**PROBLEM DETAILS:**
Repeat exactly the lines running from the first line of the data to the line containing "confirms that performance improves as code length increases.", both ends included, and nothing else; drop the pictures.

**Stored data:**
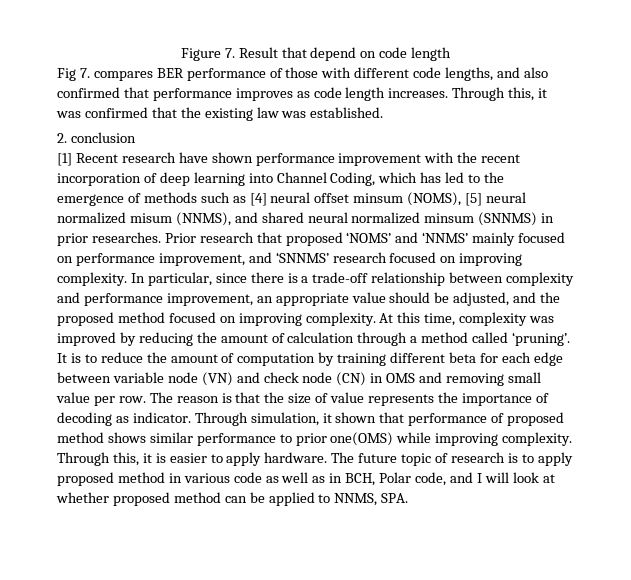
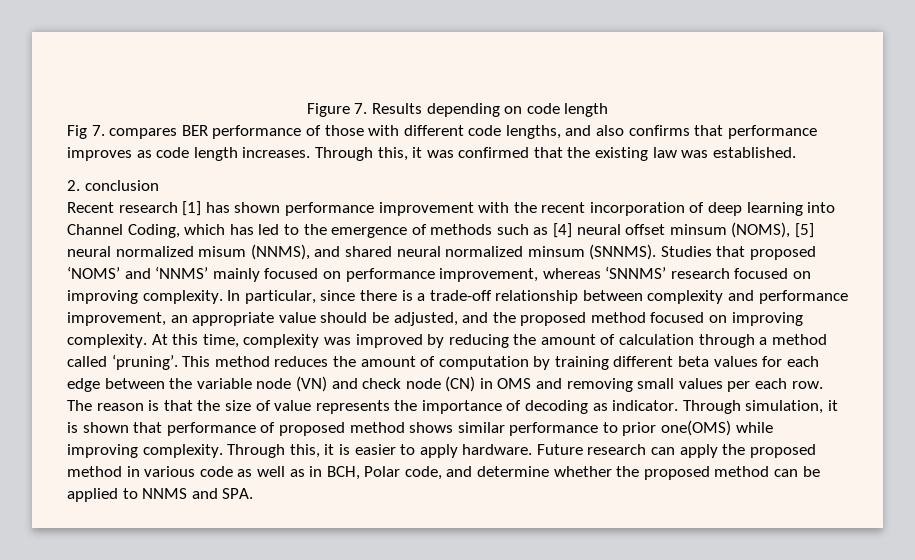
- Figure 7. Result that depend on code length
+ Figure 7. Results depending on code length
- Fig 7. compares BER performance of those with different code lengths, and also confirmed that performance improves as code length increases.
+ Fig 7. compares BER performance of those with different code lengths, and also confirms that performance improves as code length increases.
- [1] Recent research have shown performance improvement with the recent incorporation of deep learning into Channel Coding, which has led to the emergence of methods such as [4] neural offset minsum (NOMS), [5] neural normalized misum (NNMS), and shared neural normalized minsum (SNNMS) in prior researches. Prior research that proposed ‘NOMS’ and ‘NNMS’ mainly focused on performance improvement, and ‘SNNMS’ research focused on improving complexity.
+ Recent research [1] has shown performance improvement with the recent incorporation of deep learning into Channel Coding, which has led to the emergence of methods such as [4] neural offset minsum (NOMS), [5] neural normalized misum (NNMS), and shared neural normalized minsum (SNNMS). Studies that proposed ‘NOMS’ and ‘NNMS’ mainly focused on performance improvement, whereas ‘SNNMS’ research focused on improving complexity.
- It is to reduce the amount of computation by training different beta for each edge between variable node (VN) and check node (CN) in OMS and removing small value per row.
+ This method reduces the amount of computation by training different beta values for each edge between the variable node (VN) and check node (CN) in OMS and removing small values per each row.
- Through simulation, it shown that performance of proposed method shows similar performance to prior one(OMS) while improving complexity.
+ Through simulation, it is shown that performance of proposed method shows similar performance to prior one(OMS) while improving complexity.
- The future topic of research is to apply proposed method in various code as well as in BCH, Polar code, and I will look at whether proposed method can be applied to NNMS, SPA.
+ Future research can apply the proposed method in various code as well as in BCH, Polar code, and determine whether the proposed method can be applied to NNMS and SPA.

**TASK RESULT:**
- Figure 7. Result that depend on code length
+ Figure 7. Results depending on code length
- Fig 7. compares BER performance of those with different code lengths, and also confirmed that performance improves as code length increases.
+ Fig 7. compares BER performance of those with different code lengths, and also confirms that performance improves as code length increases.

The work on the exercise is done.